Je me prends d’imiter les chants entendus, le grillon surtout. Autour de moi
les gens causent ou salivent en silence, anticipent. Moi je m’applique à mon
chant et l’air, tout à coup, devient soyeux, léger. Il m’enveloppe tout entier
puis rebondit dans quelques interstices laissés entrouverts au-delà des visages
impassibles.
On frappe à ma porte, j’ouvre et le vent s’engouffre. Qui
est-ce? Celui qui n’a pas de nom…
Suis rassuré.
Il me dit en chuchotant qu’il aime le chant du grillon que
j’imite. Il m’exhorte à continuer, la tâche est sérieuse. Il me répète, une
autre fois encore, de lui faire confiance lorsqu’il me dit laconiquement que "c’est sérieux lorsque rien ne semble sérieux et que ce n’est pas sérieux
lorsque nous sommes sérieux."
Est-ce vrai?
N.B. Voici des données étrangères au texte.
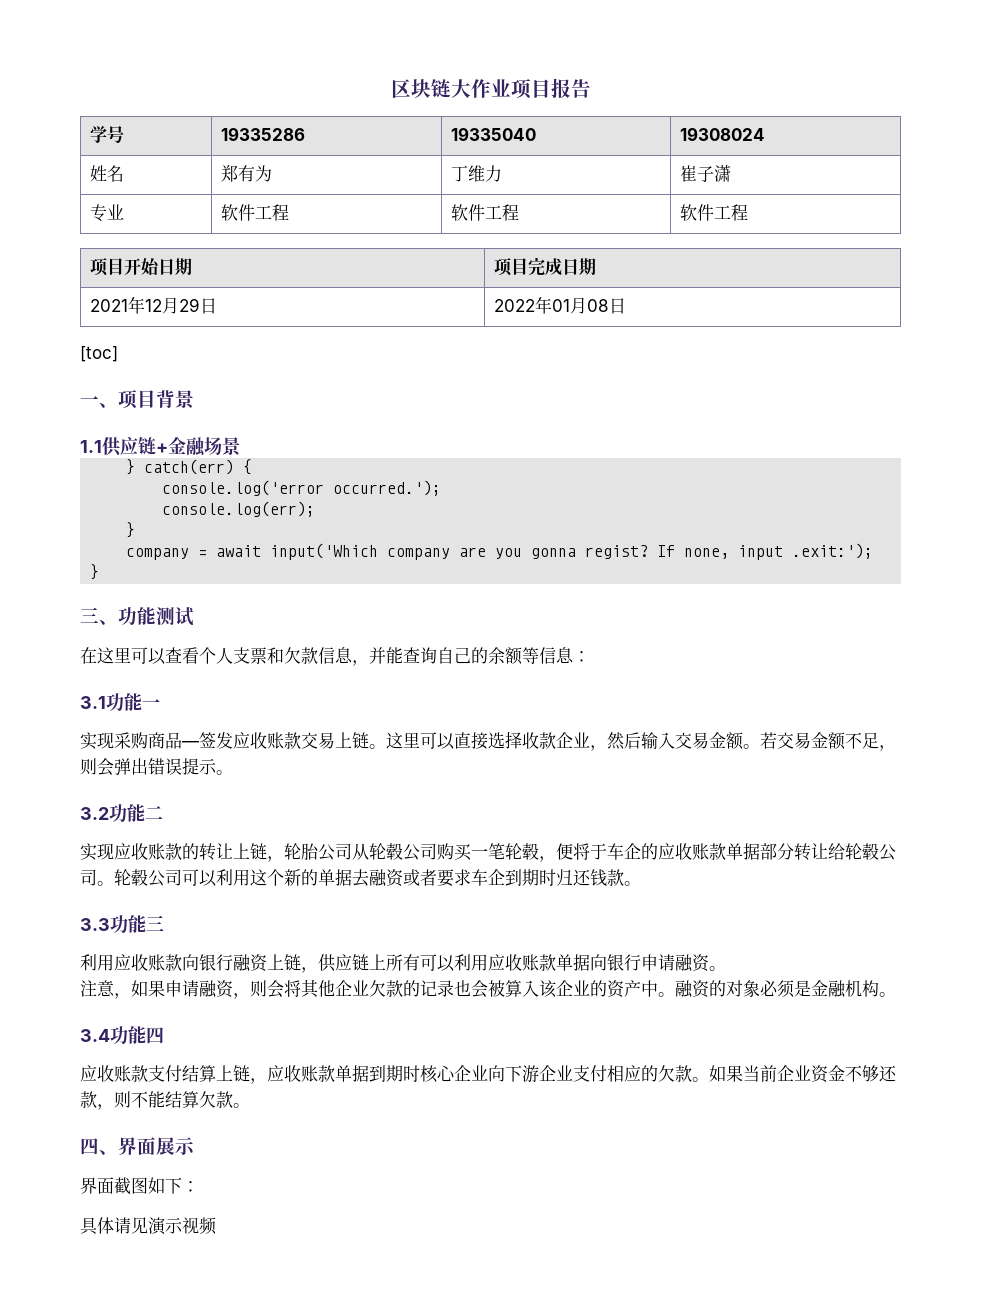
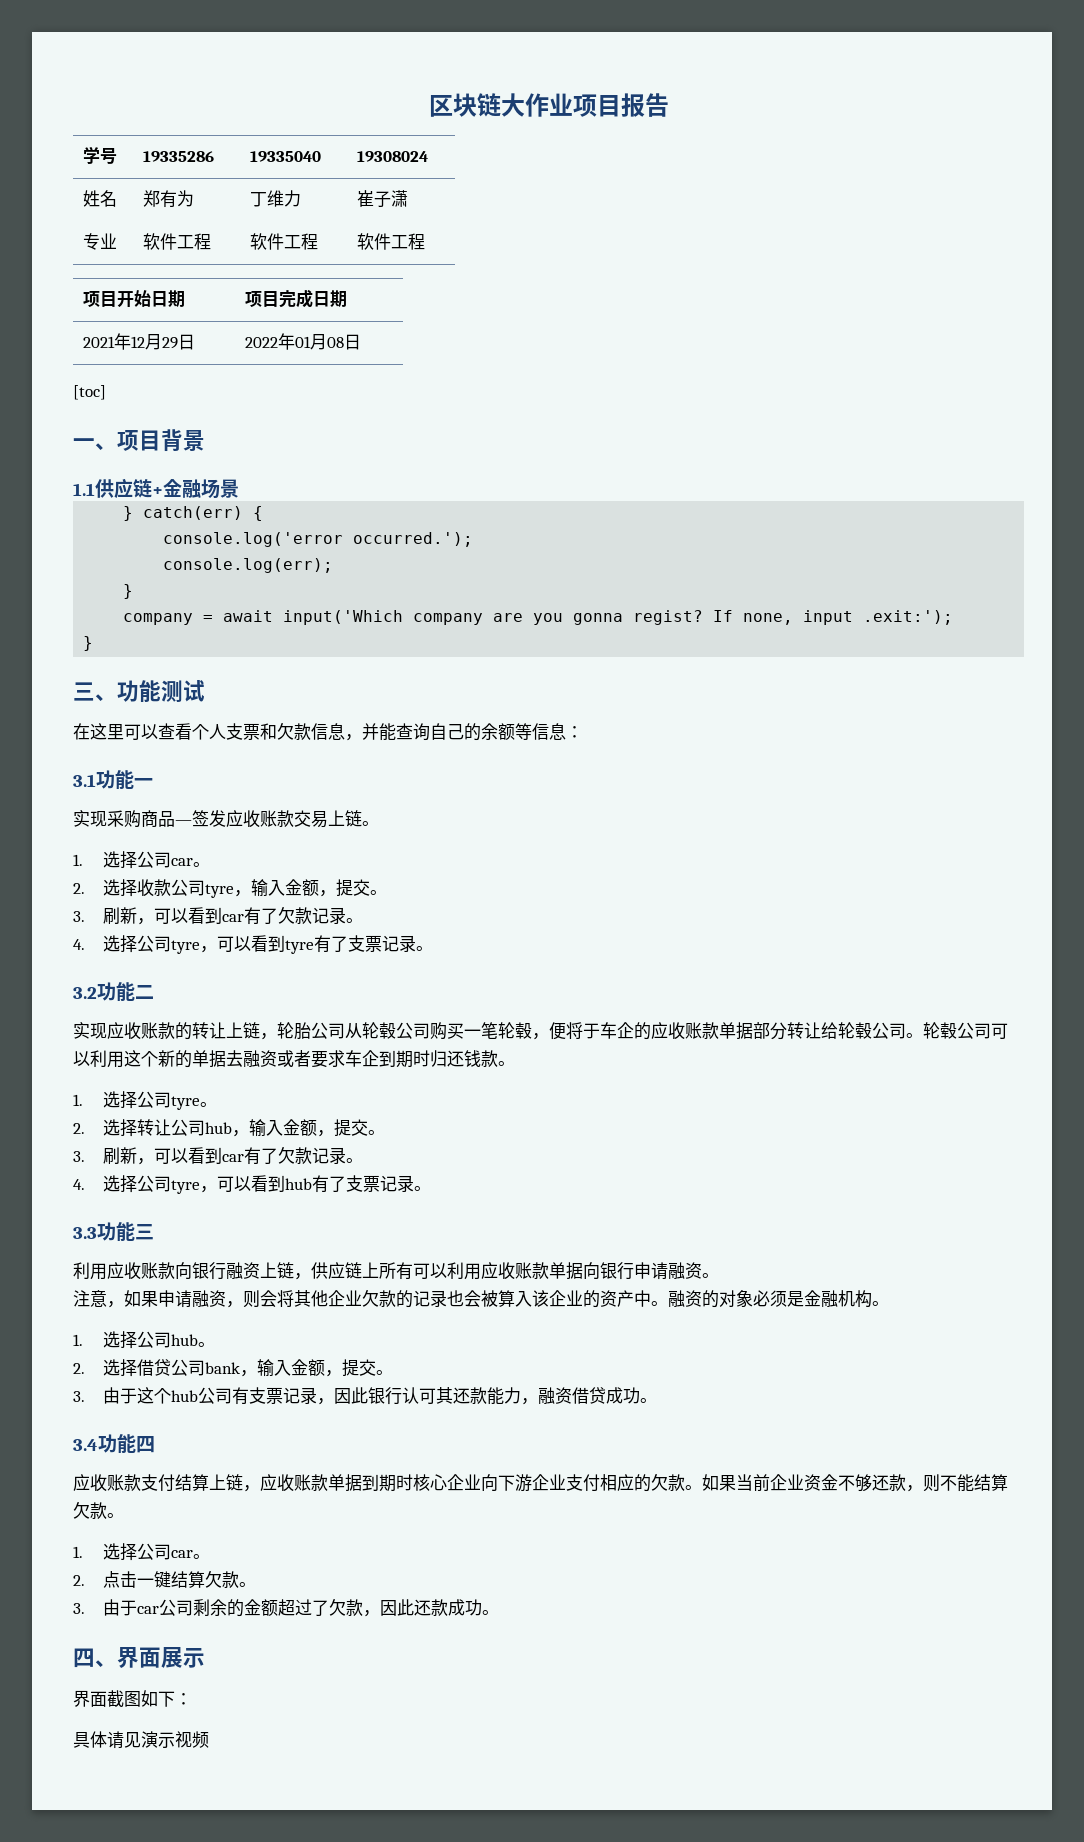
[386,731,896,751] [80,758,217,776] 这里可以直接选择收款企业，然后输入交易金额。若交易金额不足，则会弹出错误提示 -> [73,851,211,869] [73,879,388,898] [73,907,364,925] [73,935,417,954] // 1.选择公司car。 // 2.选择收款公司tyre，输入金额，提交。 // 3.刷新，可以看到car有了欠款记录。 // 4.选择公司tyre，可以看到tyre有了支票记录
(641, 883) none -> [73,1091,218,1110] [73,1119,386,1137] [73,1147,364,1165] [73,1175,432,1194] // 1.选择公司tyre。 // 2.选择转让公司hub，输入金额，提交。 // 3.刷新，可以看到car有了欠款记录。 // 4.选择公司tyre，可以看到hub有了支票记录。
(896, 994) none -> [73,1331,216,1349] [73,1359,394,1377] [73,1387,658,1405] // 1.选择公司hub。 // 2.选择借贷公司bank，输入金额，提交。 // 3.由于这个hub公司有支票记录，因此银行认可其还款能力，融资借贷成功。
(250, 1105) none -> [73,1543,211,1561] [73,1571,257,1588] [73,1599,500,1617] // 1.选择公司car。 // 2.点击一键结算欠款。 // 3.由于car公司剩余的金额超过了欠款，因此还款成功。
Je continue à pratiquer quelques stridulations,
à faire honneur au dieu grillon, chercher la bonne note. Mais que suis-je donc?
Un homme qui rêve être un grillon ou un grillon rêvant qu’il est un homme?
La file d’attente se résorbe lentement. Une jeune fille
souriante vient ensuite nous dire de prendre place pour le repas. Je réintègre
le monde.
Pratiquer le chant aiguise l’appétit.